Instructions for the task: In the records below, print each line exactly and leave every image out.

——

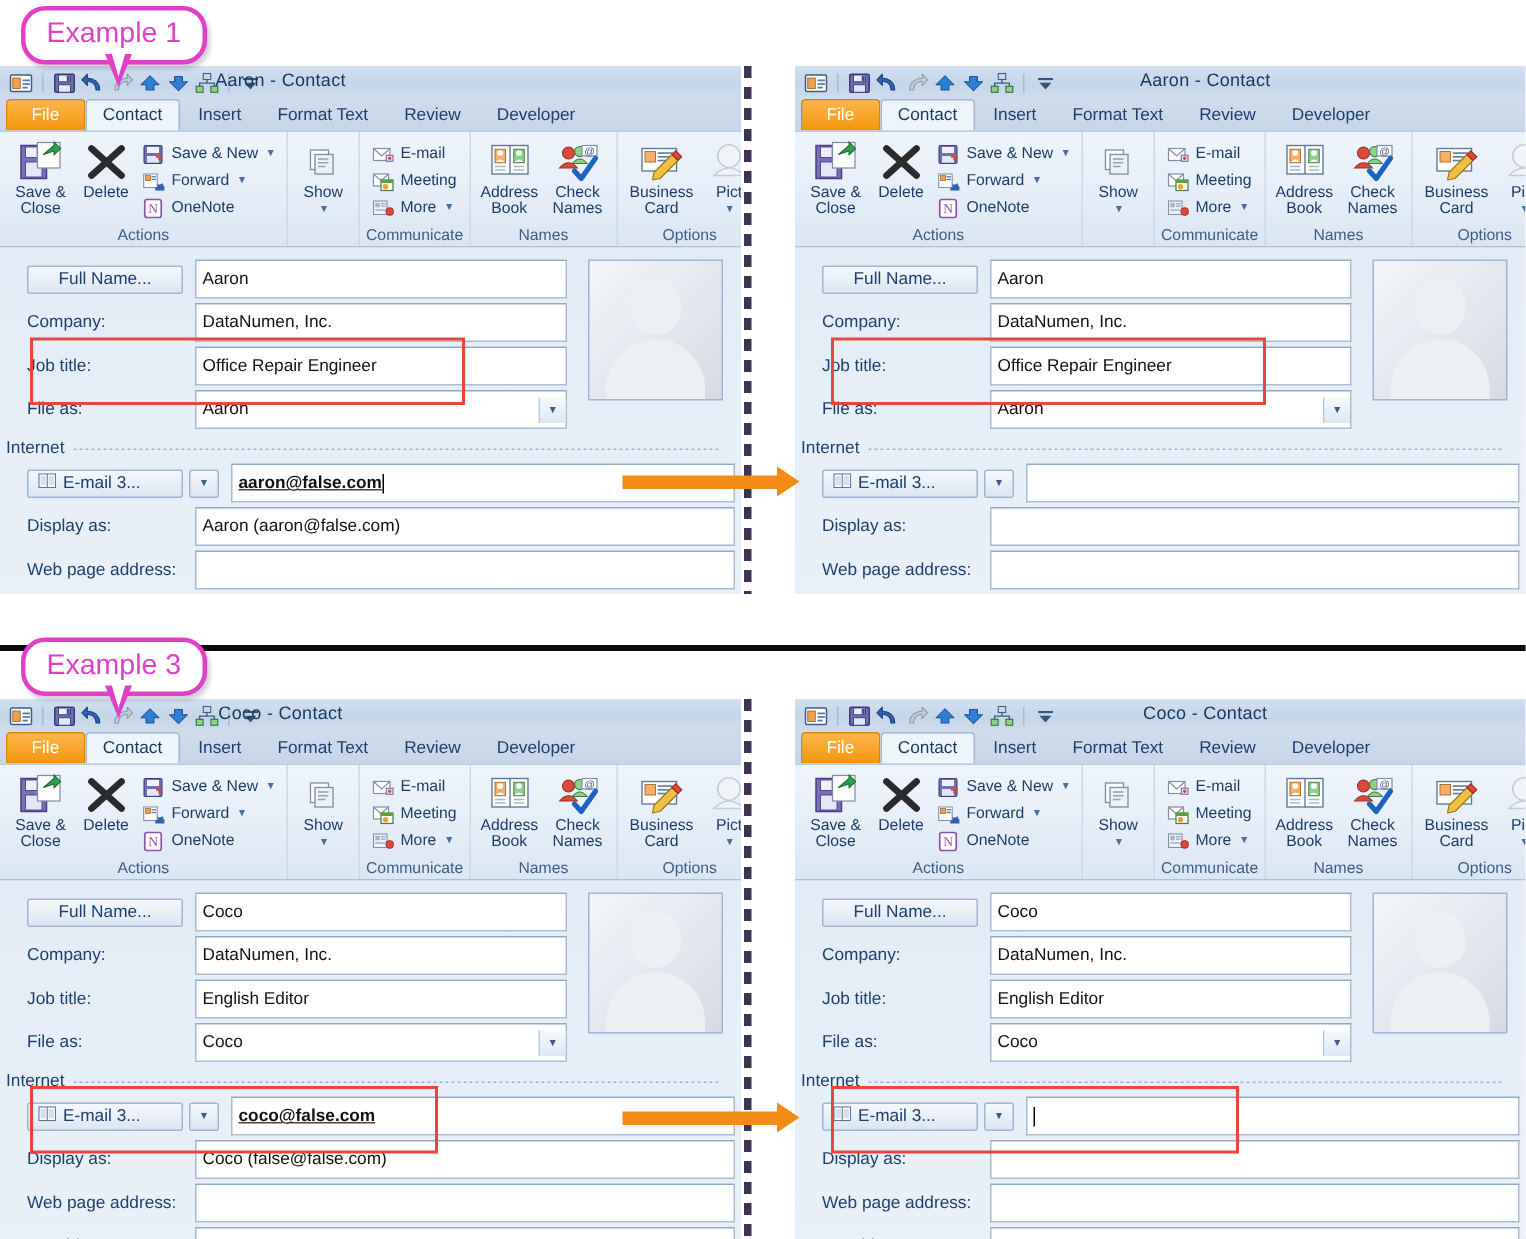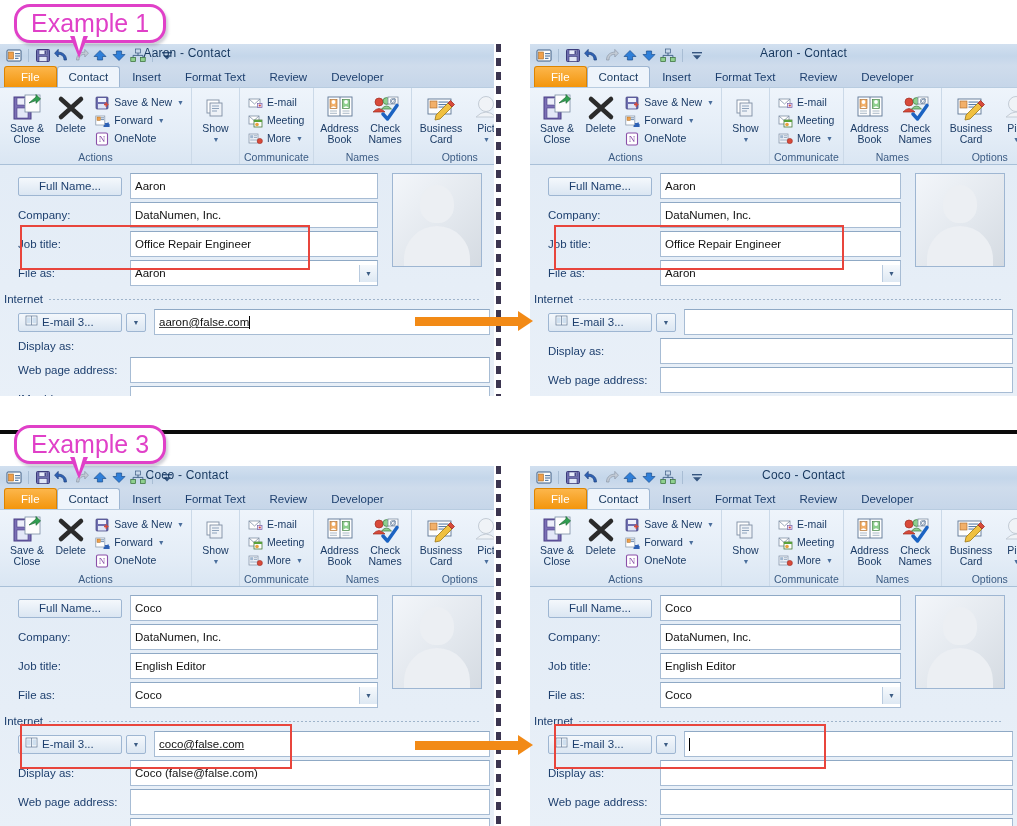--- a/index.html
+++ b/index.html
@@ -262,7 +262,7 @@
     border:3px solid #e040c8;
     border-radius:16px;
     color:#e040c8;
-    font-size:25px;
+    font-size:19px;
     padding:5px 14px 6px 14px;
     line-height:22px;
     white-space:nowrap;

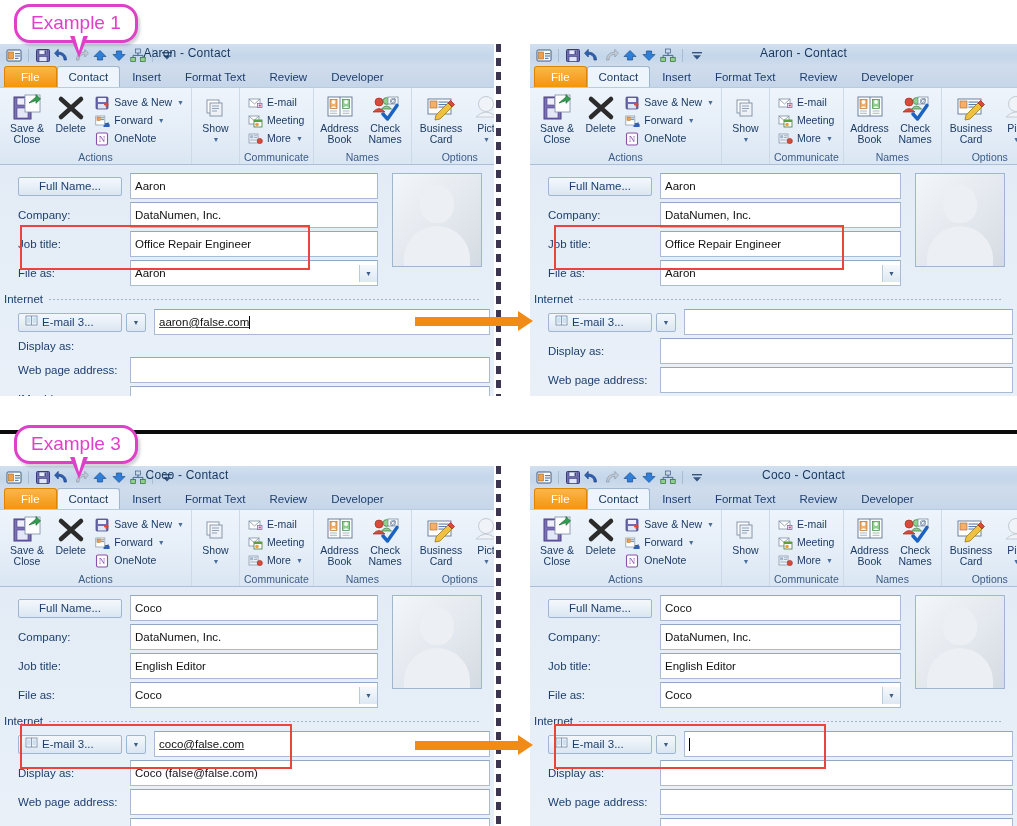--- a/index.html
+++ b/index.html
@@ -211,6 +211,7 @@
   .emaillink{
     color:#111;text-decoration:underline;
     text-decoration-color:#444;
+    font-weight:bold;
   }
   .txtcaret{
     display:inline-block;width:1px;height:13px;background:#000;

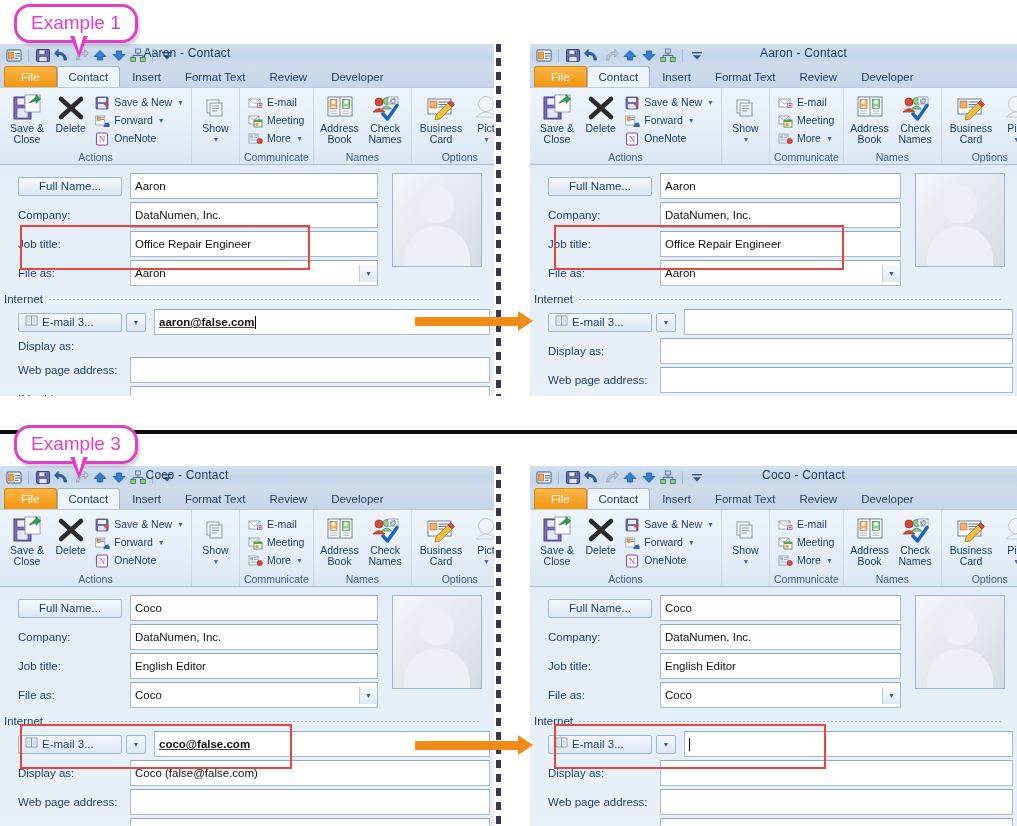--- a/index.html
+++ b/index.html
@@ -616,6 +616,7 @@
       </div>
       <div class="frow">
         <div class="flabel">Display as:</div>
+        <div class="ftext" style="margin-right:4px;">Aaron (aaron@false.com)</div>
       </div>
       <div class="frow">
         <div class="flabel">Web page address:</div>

——

Exercise response:
--- a/index.html
+++ b/index.html
@@ -262,7 +262,7 @@
     border:3px solid #e040c8;
     border-radius:16px;
     color:#e040c8;
-    font-size:25px;
+    font-size:19px;
     padding:5px 14px 6px 14px;
     line-height:22px;
     white-space:nowrap;

--- a/index.html
+++ b/index.html
@@ -211,6 +211,7 @@
   .emaillink{
     color:#111;text-decoration:underline;
     text-decoration-color:#444;
+    font-weight:bold;
   }
   .txtcaret{
     display:inline-block;width:1px;height:13px;background:#000;

--- a/index.html
+++ b/index.html
@@ -616,6 +616,7 @@
       </div>
       <div class="frow">
         <div class="flabel">Display as:</div>
+        <div class="ftext" style="margin-right:4px;">Aaron (aaron@false.com)</div>
       </div>
       <div class="frow">
         <div class="flabel">Web page address:</div>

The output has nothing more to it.